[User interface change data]
========================================================================

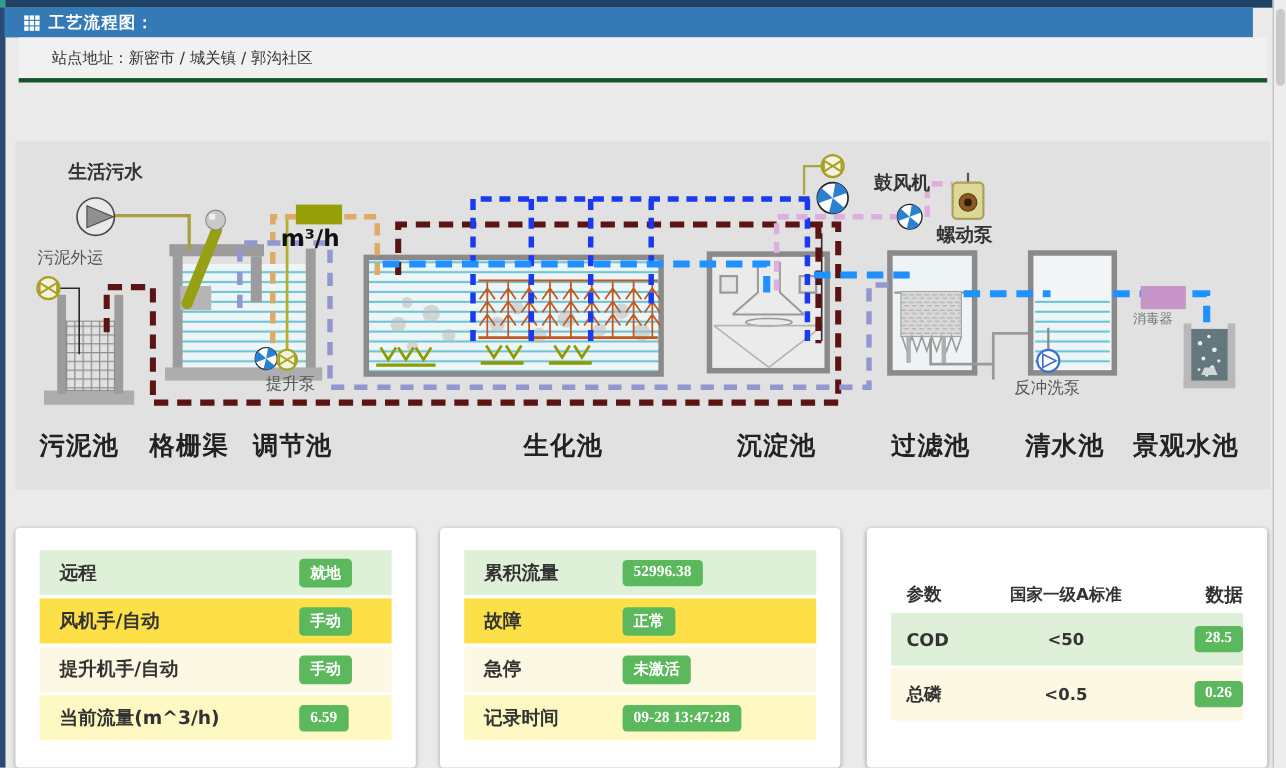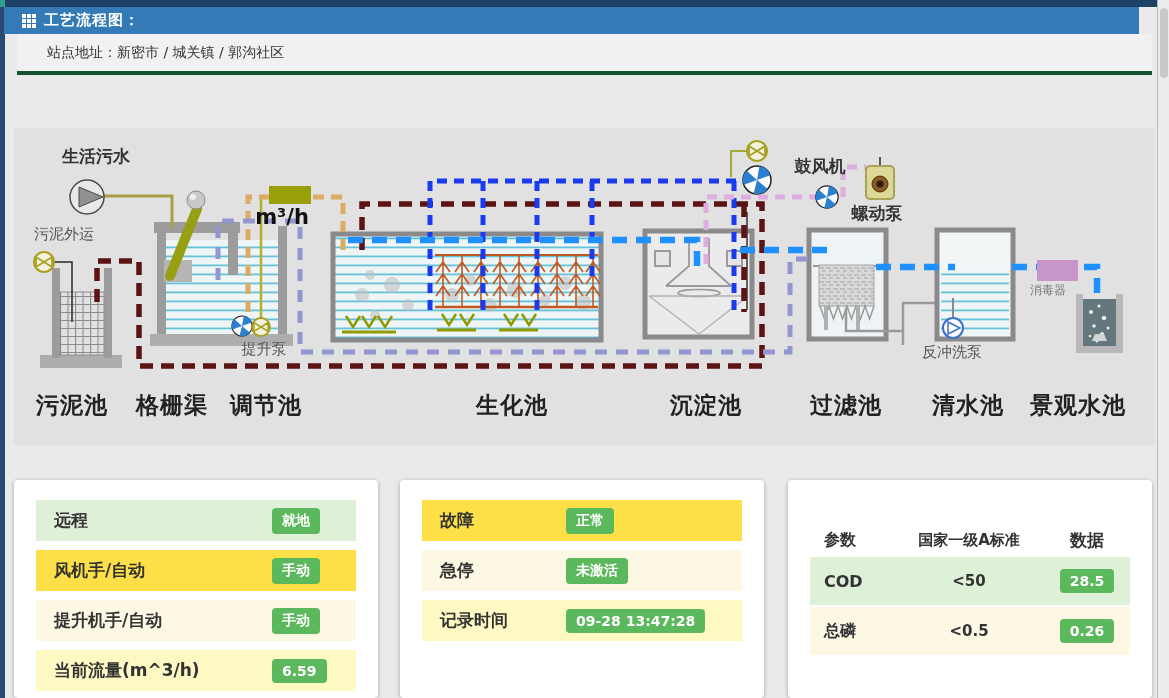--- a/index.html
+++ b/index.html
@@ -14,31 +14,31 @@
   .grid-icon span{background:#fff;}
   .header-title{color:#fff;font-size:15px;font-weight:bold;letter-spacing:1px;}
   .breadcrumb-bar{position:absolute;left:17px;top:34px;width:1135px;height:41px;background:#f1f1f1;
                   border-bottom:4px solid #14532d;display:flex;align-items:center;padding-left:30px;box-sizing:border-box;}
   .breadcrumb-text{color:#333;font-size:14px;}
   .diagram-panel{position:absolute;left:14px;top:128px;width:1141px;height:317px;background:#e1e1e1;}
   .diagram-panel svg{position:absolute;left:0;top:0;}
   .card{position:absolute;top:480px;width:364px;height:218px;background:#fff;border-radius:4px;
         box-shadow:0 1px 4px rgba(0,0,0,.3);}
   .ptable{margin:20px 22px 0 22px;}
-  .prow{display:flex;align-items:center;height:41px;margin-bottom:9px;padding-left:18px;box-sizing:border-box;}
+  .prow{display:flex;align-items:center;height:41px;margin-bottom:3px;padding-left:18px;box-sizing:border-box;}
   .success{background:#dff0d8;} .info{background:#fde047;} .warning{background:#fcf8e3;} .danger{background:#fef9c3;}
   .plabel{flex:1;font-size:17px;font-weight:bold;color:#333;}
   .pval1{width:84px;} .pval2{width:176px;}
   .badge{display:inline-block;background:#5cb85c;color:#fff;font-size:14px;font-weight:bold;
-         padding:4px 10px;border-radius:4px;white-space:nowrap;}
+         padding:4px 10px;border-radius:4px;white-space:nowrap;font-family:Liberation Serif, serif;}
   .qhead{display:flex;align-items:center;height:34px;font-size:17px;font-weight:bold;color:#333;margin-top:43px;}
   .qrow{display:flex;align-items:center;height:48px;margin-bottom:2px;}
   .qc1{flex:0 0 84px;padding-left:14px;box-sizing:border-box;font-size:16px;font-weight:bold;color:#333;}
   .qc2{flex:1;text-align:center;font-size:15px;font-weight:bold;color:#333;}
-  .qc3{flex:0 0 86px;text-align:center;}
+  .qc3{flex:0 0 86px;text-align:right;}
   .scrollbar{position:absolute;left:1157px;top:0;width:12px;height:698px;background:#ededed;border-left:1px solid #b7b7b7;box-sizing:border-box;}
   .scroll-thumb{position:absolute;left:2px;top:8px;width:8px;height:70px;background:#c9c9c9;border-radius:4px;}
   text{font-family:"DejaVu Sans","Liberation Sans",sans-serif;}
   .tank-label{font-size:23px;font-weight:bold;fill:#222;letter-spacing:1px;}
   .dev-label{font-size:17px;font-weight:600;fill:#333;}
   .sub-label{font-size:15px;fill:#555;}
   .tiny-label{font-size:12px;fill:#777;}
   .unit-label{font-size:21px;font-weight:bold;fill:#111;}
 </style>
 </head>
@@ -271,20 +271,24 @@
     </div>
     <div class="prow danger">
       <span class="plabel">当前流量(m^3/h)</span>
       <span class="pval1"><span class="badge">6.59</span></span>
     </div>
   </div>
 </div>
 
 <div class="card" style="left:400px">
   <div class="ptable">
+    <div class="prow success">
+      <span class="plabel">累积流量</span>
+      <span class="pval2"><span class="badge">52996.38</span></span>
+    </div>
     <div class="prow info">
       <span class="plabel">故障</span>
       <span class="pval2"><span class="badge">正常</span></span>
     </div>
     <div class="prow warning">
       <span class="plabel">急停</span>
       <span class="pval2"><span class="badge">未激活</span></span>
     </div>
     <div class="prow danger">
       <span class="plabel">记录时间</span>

========================================================================

Repeat each record exactly, with the pictures left out.

--- a/index.html
+++ b/index.html
@@ -14,31 +14,31 @@
   .grid-icon span{background:#fff;}
   .header-title{color:#fff;font-size:15px;font-weight:bold;letter-spacing:1px;}
   .breadcrumb-bar{position:absolute;left:17px;top:34px;width:1135px;height:41px;background:#f1f1f1;
                   border-bottom:4px solid #14532d;display:flex;align-items:center;padding-left:30px;box-sizing:border-box;}
   .breadcrumb-text{color:#333;font-size:14px;}
   .diagram-panel{position:absolute;left:14px;top:128px;width:1141px;height:317px;background:#e1e1e1;}
   .diagram-panel svg{position:absolute;left:0;top:0;}
   .card{position:absolute;top:480px;width:364px;height:218px;background:#fff;border-radius:4px;
         box-shadow:0 1px 4px rgba(0,0,0,.3);}
   .ptable{margin:20px 22px 0 22px;}
-  .prow{display:flex;align-items:center;height:41px;margin-bottom:9px;padding-left:18px;box-sizing:border-box;}
+  .prow{display:flex;align-items:center;height:41px;margin-bottom:3px;padding-left:18px;box-sizing:border-box;}
   .success{background:#dff0d8;} .info{background:#fde047;} .warning{background:#fcf8e3;} .danger{background:#fef9c3;}
   .plabel{flex:1;font-size:17px;font-weight:bold;color:#333;}
   .pval1{width:84px;} .pval2{width:176px;}
   .badge{display:inline-block;background:#5cb85c;color:#fff;font-size:14px;font-weight:bold;
-         padding:4px 10px;border-radius:4px;white-space:nowrap;}
+         padding:4px 10px;border-radius:4px;white-space:nowrap;font-family:Liberation Serif, serif;}
   .qhead{display:flex;align-items:center;height:34px;font-size:17px;font-weight:bold;color:#333;margin-top:43px;}
   .qrow{display:flex;align-items:center;height:48px;margin-bottom:2px;}
   .qc1{flex:0 0 84px;padding-left:14px;box-sizing:border-box;font-size:16px;font-weight:bold;color:#333;}
   .qc2{flex:1;text-align:center;font-size:15px;font-weight:bold;color:#333;}
-  .qc3{flex:0 0 86px;text-align:center;}
+  .qc3{flex:0 0 86px;text-align:right;}
   .scrollbar{position:absolute;left:1157px;top:0;width:12px;height:698px;background:#ededed;border-left:1px solid #b7b7b7;box-sizing:border-box;}
   .scroll-thumb{position:absolute;left:2px;top:8px;width:8px;height:70px;background:#c9c9c9;border-radius:4px;}
   text{font-family:"DejaVu Sans","Liberation Sans",sans-serif;}
   .tank-label{font-size:23px;font-weight:bold;fill:#222;letter-spacing:1px;}
   .dev-label{font-size:17px;font-weight:600;fill:#333;}
   .sub-label{font-size:15px;fill:#555;}
   .tiny-label{font-size:12px;fill:#777;}
   .unit-label{font-size:21px;font-weight:bold;fill:#111;}
 </style>
 </head>
@@ -271,20 +271,24 @@
     </div>
     <div class="prow danger">
       <span class="plabel">当前流量(m^3/h)</span>
       <span class="pval1"><span class="badge">6.59</span></span>
     </div>
   </div>
 </div>
 
 <div class="card" style="left:400px">
   <div class="ptable">
+    <div class="prow success">
+      <span class="plabel">累积流量</span>
+      <span class="pval2"><span class="badge">52996.38</span></span>
+    </div>
     <div class="prow info">
       <span class="plabel">故障</span>
       <span class="pval2"><span class="badge">正常</span></span>
     </div>
     <div class="prow warning">
       <span class="plabel">急停</span>
       <span class="pval2"><span class="badge">未激活</span></span>
     </div>
     <div class="prow danger">
       <span class="plabel">记录时间</span>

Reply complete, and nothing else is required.